Joshua Lanning
Chef & Restaurateur
For Joshua Lanning, cooking has never been about chasing trends or accolades. It has always been about place, about building something meaningful where it matters, and creating food that connects people to memory, season, and community.
That philosophy sits at the heart of BrightSide Kitchen, Lanning’s culinary platform based in Peoria, Illinois. More than a restaurant concept, BrightSide Kitchen is an ecosystem. It is a home for multiple food projects, a testing ground for ideas, and a commitment to building thoughtful, enduring hospitality in a city Lanning believes deserves it.

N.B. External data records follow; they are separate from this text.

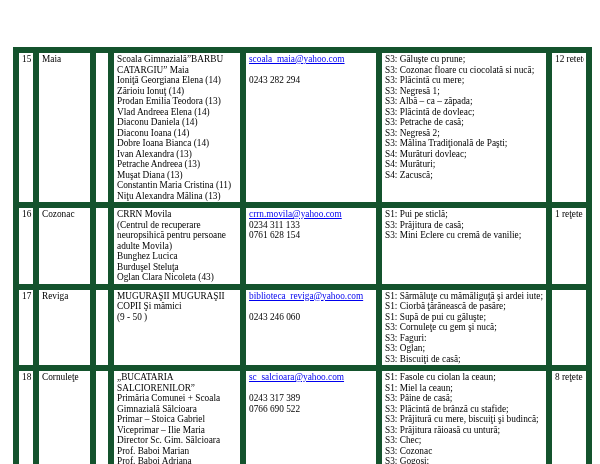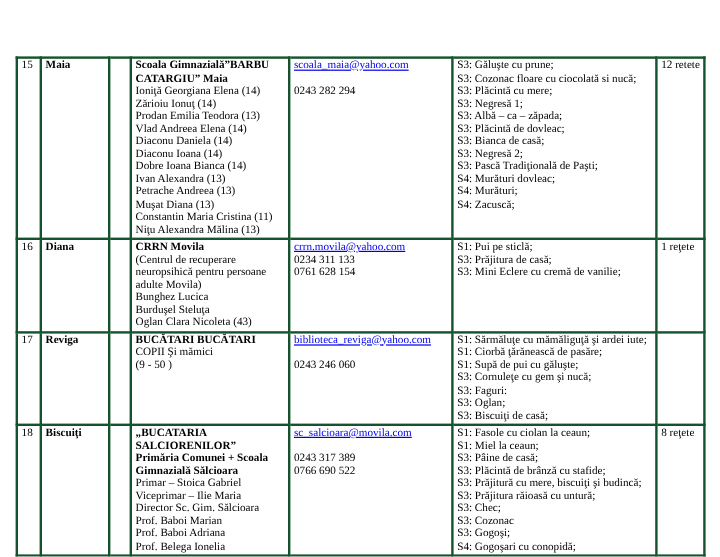--- a/index.html
+++ b/index.html
@@ -26,7 +26,7 @@
     table-layout: fixed;
   }
   table.doc-table td {
-    border: 2px solid #14532d;
+    border: 6px solid #14532d;
     vertical-align: top;
     padding: 1px 2px 1px 3px;
     font-size: 9.3px;

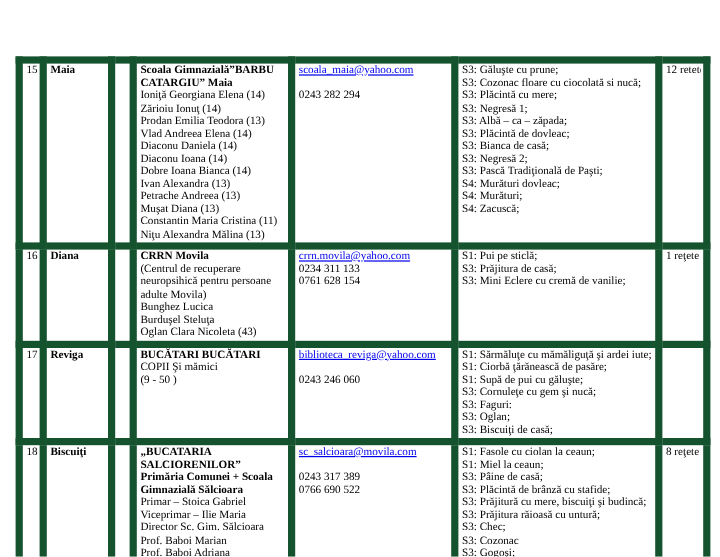--- a/index.html
+++ b/index.html
@@ -38,7 +38,7 @@
   table.doc-table tr:nth-child(2) { height: 73px; }
   table.doc-table tr:nth-child(3) { height: 76px; }
   table.doc-table tr:nth-child(4) { height: 108px; }
-  .bold { font-weight: bold; }
+  .bold { font-weight: normal; }
   .line { white-space: normal; }
   .nowrap-line { white-space: nowrap; overflow: hidden; }
   a.email-link {

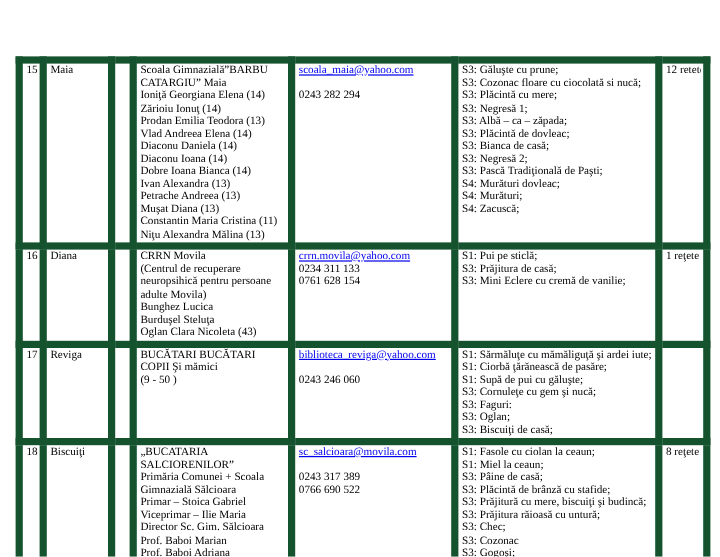--- a/index.html
+++ b/index.html
@@ -98,7 +98,7 @@
             <div class="nowrap-line">S3: Negresă 1;</div>
             <div class="nowrap-line">S3: Albă – ca – zăpada;</div>
             <div class="nowrap-line">S3: Plăcintă de dovleac;</div>
-            <div class="nowrap-line">S3: Bianca de casă;</div>
+            <div class="nowrap-line">S3: Petrache de casă;</div>
             <div class="nowrap-line">S3: Negresă 2;</div>
             <div class="nowrap-line">S3: Pască Tradiţională de Paşti;</div>
             <div class="nowrap-line">S4: Murături dovleac;</div>

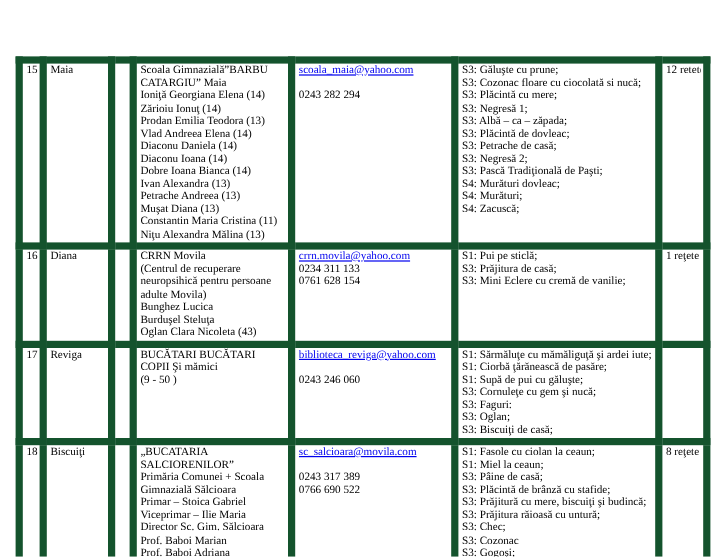--- a/index.html
+++ b/index.html
@@ -100,7 +100,7 @@
             <div class="nowrap-line">S3: Plăcintă de dovleac;</div>
             <div class="nowrap-line">S3: Petrache de casă;</div>
             <div class="nowrap-line">S3: Negresă 2;</div>
-            <div class="nowrap-line">S3: Pască Tradiţională de Paşti;</div>
+            <div class="nowrap-line">S3: Mălina Tradiţională de Paşti;</div>
             <div class="nowrap-line">S4: Murături dovleac;</div>
             <div class="nowrap-line">S4: Murături;</div>
             <div class="nowrap-line">S4: Zacuscă;</div>

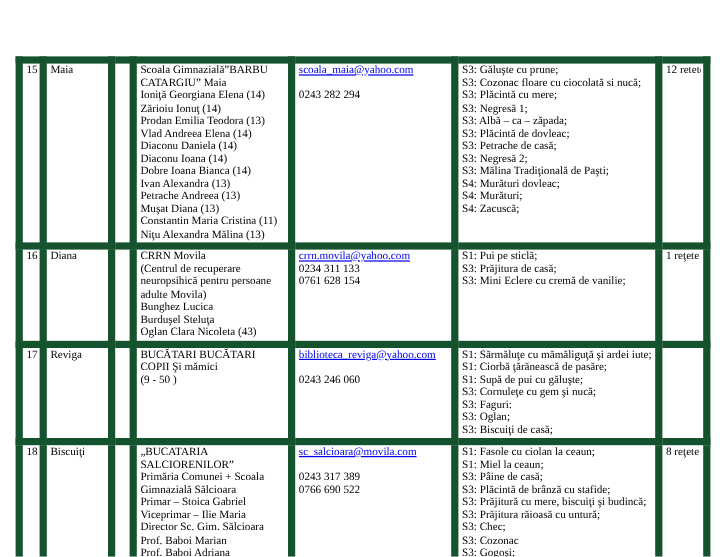--- a/index.html
+++ b/index.html
@@ -114,7 +114,7 @@
             <div class="line">16</div>
           </td>
           <td>
-            <div class="line bold">Diana</div>
+            <div class="line bold">Cozonac</div>
           </td>
           <td></td>
           <td>

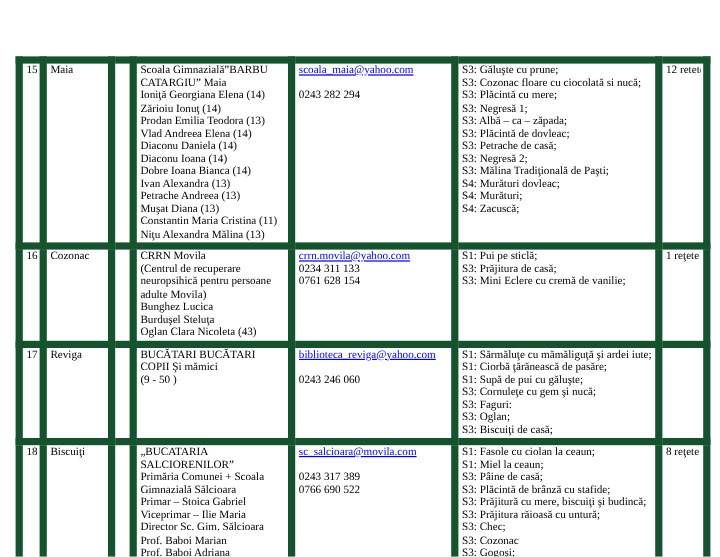--- a/index.html
+++ b/index.html
@@ -147,7 +147,7 @@
           </td>
           <td></td>
           <td>
-            <div class="line bold">BUCĂTARI BUCĂTARI</div>
+            <div class="line bold">MUGURAŞII MUGURAŞII</div>
             <div class="line">COPII Şi mămici</div>
             <div class="line">(9 - 50 )</div>
           </td>

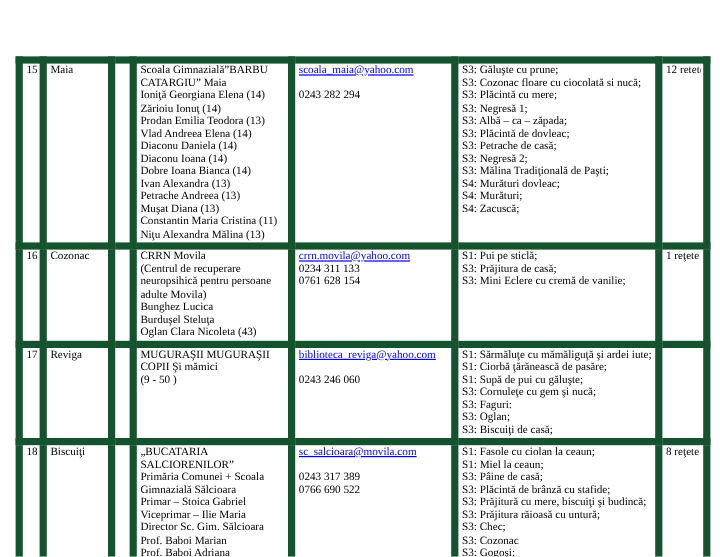--- a/index.html
+++ b/index.html
@@ -174,7 +174,7 @@
             <div class="line">18</div>
           </td>
           <td>
-            <div class="line bold">Biscuiţi</div>
+            <div class="line bold">Cornuleţe</div>
           </td>
           <td></td>
           <td>

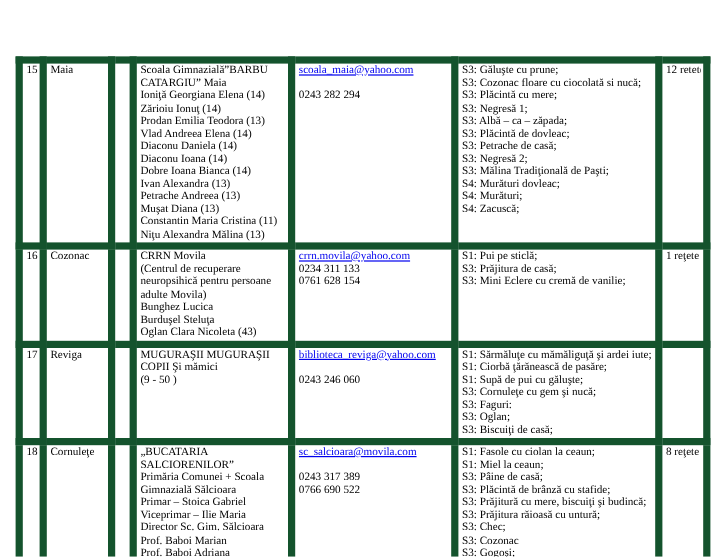--- a/index.html
+++ b/index.html
@@ -188,7 +188,7 @@
             <div class="line">Prof. Belega Ionelia</div>
           </td>
           <td>
-            <a class="email-link" href="#">sc_salcioara@movila.com</a>
+            <a class="email-link" href="#">sc_salcioara@yahoo.com</a>
             <div class="nowrap-line">&nbsp;</div>
             <div class="nowrap-line">0243 317 389</div>
             <div class="nowrap-line">0766 690 522</div>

Lanning’s career has taken him through some of the most demanding kitchens in the world. He trained at the French Culinary Institute in New York, cooked at acclaimed restaurants including Del Posto, Casa Mono, and Quality Meats, and later staged at Noma in Copenhagen. That experience reshaped his understanding of discipline, creativity, and ingredient driven cooking. He went on to spend five years at Michelin three star SingleThread in Healdsburg, California, working closely with chef Kyle Connaughton as the restaurant defined its voice at the intersection of cuisine, agriculture, and hospitality.
Later, Lanning served as culinary director and close collaborator to chef Sean Brock in Nashville, helping oversee new ventures, menu development, and quality control across Brock’s growing portfolio. Throughout these years, one through line remained constant. A belief that the most powerful food is rooted in context, its land, its people, and its story.
That belief ultimately brought Lanning home.
Returning to Peoria, where his culinary instincts were first shaped by family meals and Midwestern generosity, Lanning founded BrightSide Kitchen as a way to apply everything he had learned without importing a coastal model that did not fit. His goal is not to replicate fine dining in miniature, but to build thoughtful, accessible concepts that feel native to the region, grounded in craft, care, and seasonality.
The starting concepts within BrightSide Kitchen include Bright O Bagels, focused on hand rolled, boiled, and baked bagels; Brightbelly Ramen, centered on deeply crafted broths and fresh noodles; and BrightBird Chicken Sandwich, a fried chicken sandwich concept built on technique, restraint, and flavor rather than gimmicks. Each concept stands on its own, yet all are unified by shared standards. Scratch cooking, clear systems, respect for ingredients, and hospitality that feels genuine rather than performative. The platform also allows Lanning to incubate ideas slowly and intentionally, letting the community shape what grows next.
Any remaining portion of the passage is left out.